それらのオブジェを見ていて、私と趣味嗜好が似ているような気もしてしまいました。ただ、ひとつ気になった事があって、石に限って言えば、集められた石は転石の類の石ばかりで、私が好む鉱物結晶とは別物でした。それから、今回の展示で初めて知った事のひとつに、穴だらけの石があり、それは師であった西脇順三郎からもらったモノだったという事です。私はてっきり滝口修造が拾ってきたきたモノだと勘違いしておりました。(このブログの「穴3」2013.05.27参照)どうも瀧口修造コレクションは自分で集めたものだけではなく、多数の贈られたモノも混在しているようなのです。
「オブジェの店―Rrose Selavy Tokyo」は1963年(瀧口修造61歳)頃に着想し、マルセル・デュシャンにその構想を相談して、店名(ローズ・セラヴィはデュシャンの若い頃の女性変名)及び看板用のサインも頂いたらしいのです。そのサインは拡大して銅凸版のプレートに起し、書斎兼アトリエの壁面に終生掲げ続けたそうで、その現物が展示されておりました。
今回のTADの展示「オブジェの店」では何も買えませんでしたが、TADのミュージアムショップに「とやま文学」(第34号 2016年)バックナンバーが置いてあり、その特集が瀧口修造だったのでその本を購入しました。
それを読んでいると、ある文章の中に瀧口修造の文章で「奇妙な話だが、いつの頃からか、私にオブジェの店を出すという観念が醗酵し、それがばかにならない固執であることに気づきはじめた。
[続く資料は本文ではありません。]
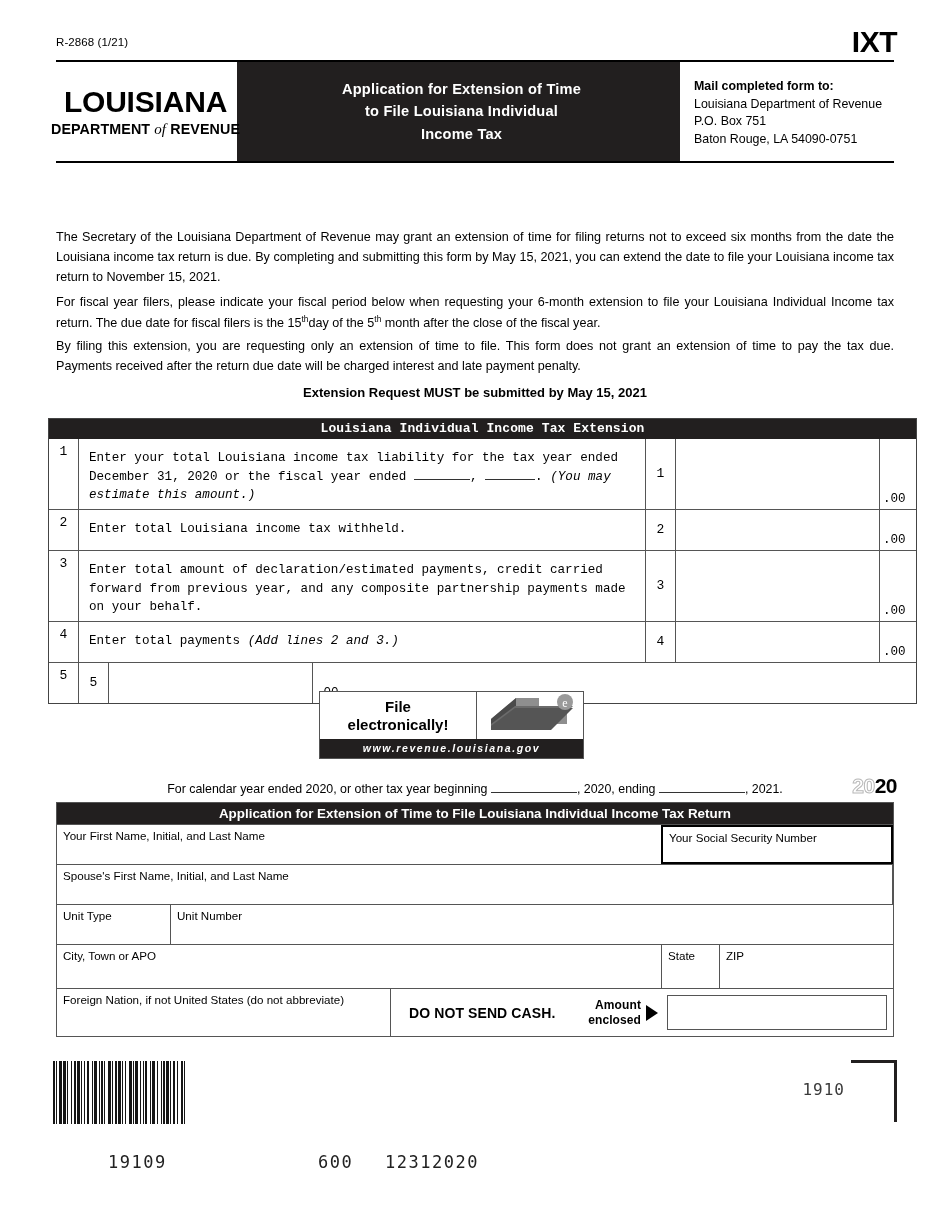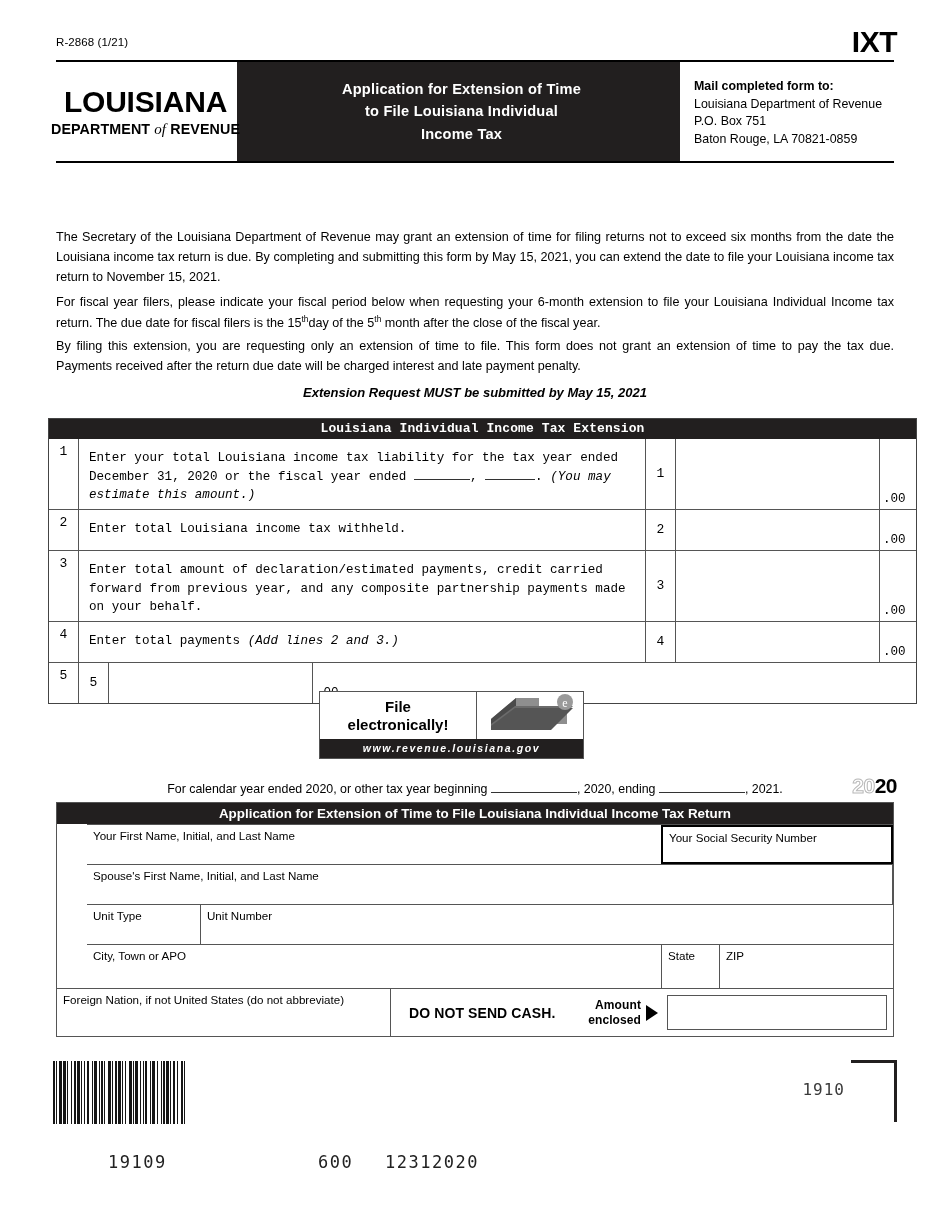"Baton Rouge, LA 70821-0859" div { text: 70821-0859 -> 54090-0751 }
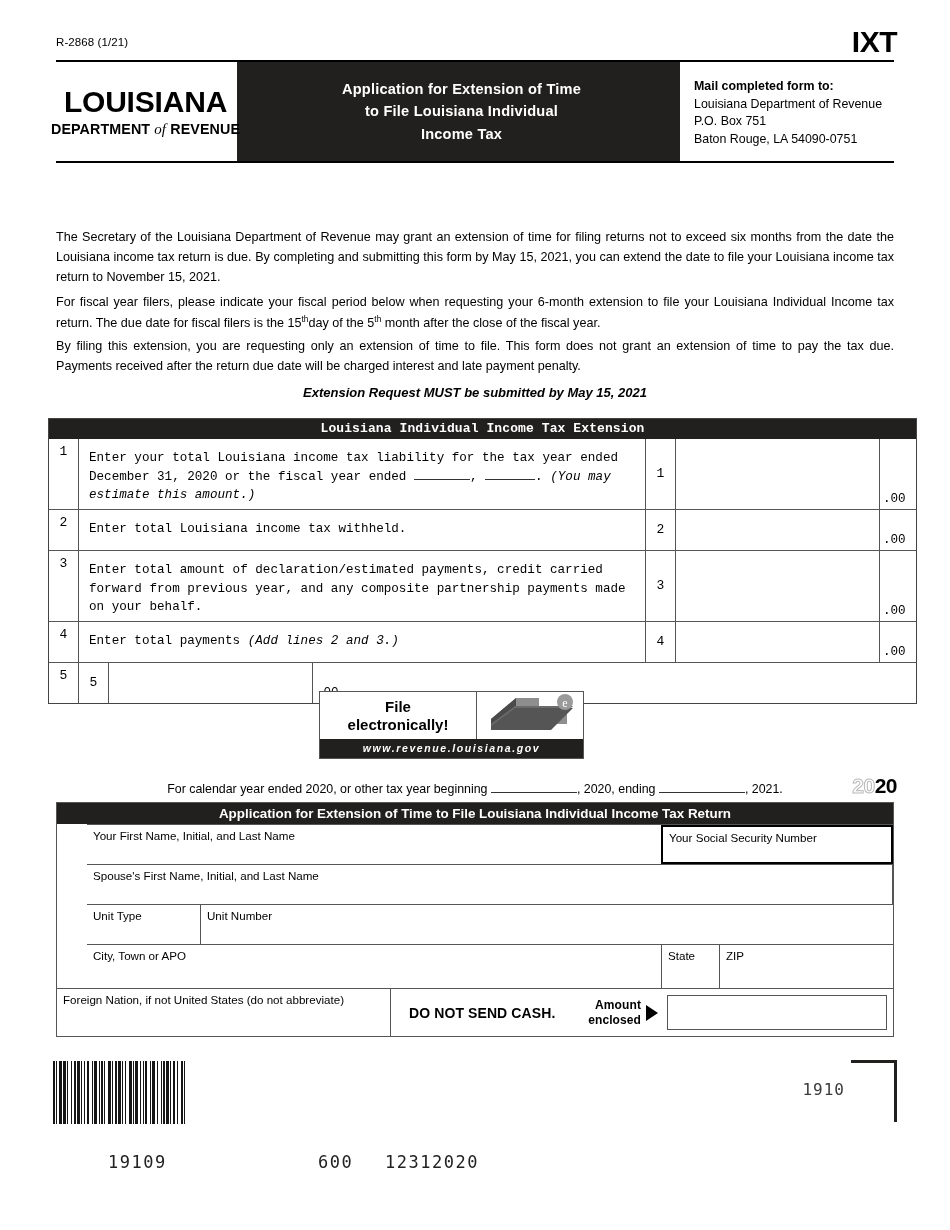"Extension Request MUST be submitted" .center-bold { font-style: italic -> none }
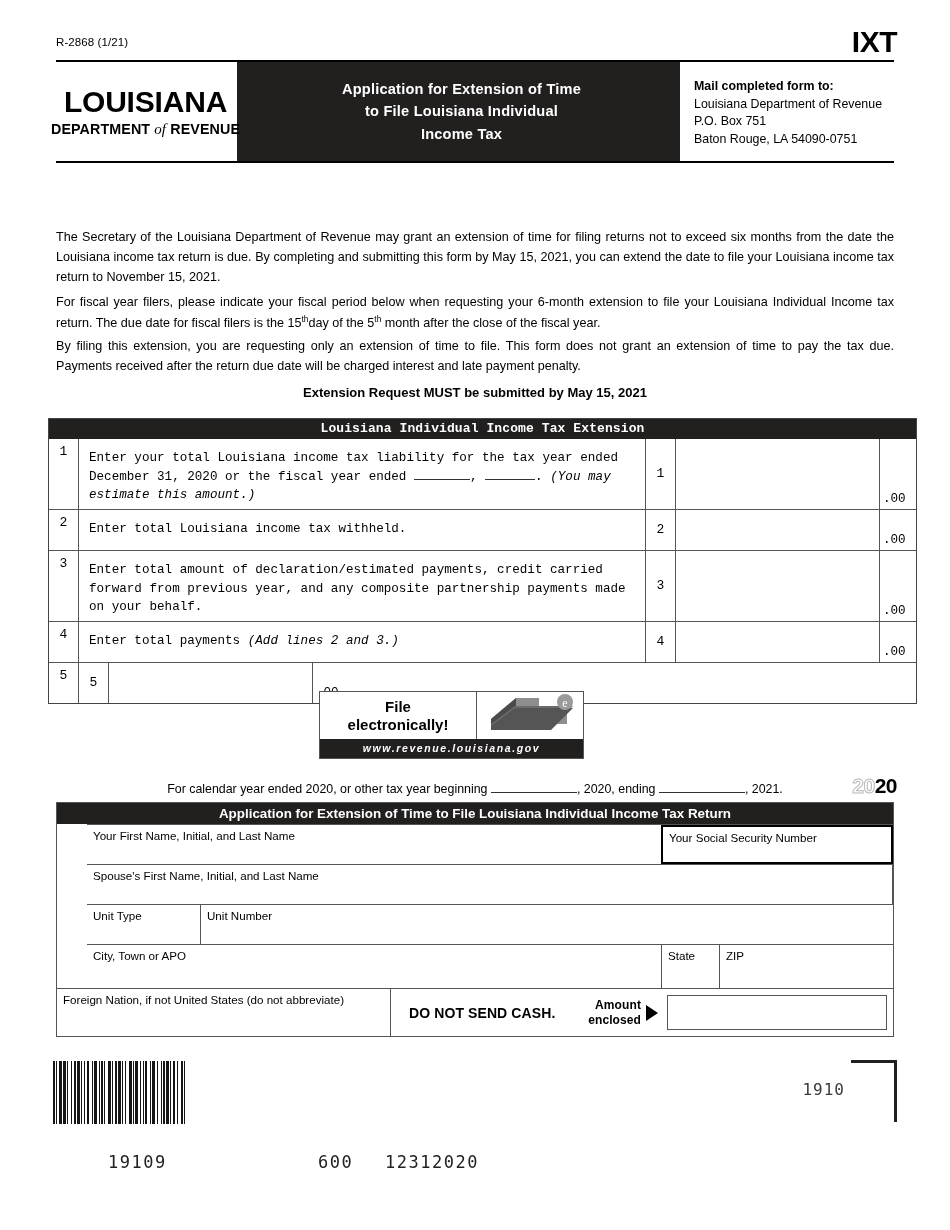"Your First Name, Initial, and" .pi-row { margin-left: 30px -> none }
いうまでもなく私は企業家や商人とはまったく異なったシステムで・・・流通価値のないものを、ある内的要請だけによって流通させるという不遜な考え」がオブジェの店のベースである。云々と書いてあり、なるほどと思いました。
また、瀧口修造の墓の表側には自筆による「瀧口修造」の署名が、裏側にはデュシャンの直筆に活字を組み合わせた「Rrose Selavy Tokyo」の文字が刻み込まれている事実を知りました。
もしかすると、瀧口修造は実現しなかった架空のオブジェの店を実は本気で出したかったのではないか?と思ってしまいました。
最後に、今日の写真を一点出します。
これは以前、瀧口修造コレクションに刺激され、私が購入してしまったMiramondo Gabriele Devecchi,2010(1960)です。万華鏡的なリフレクションが美しいオブジェです。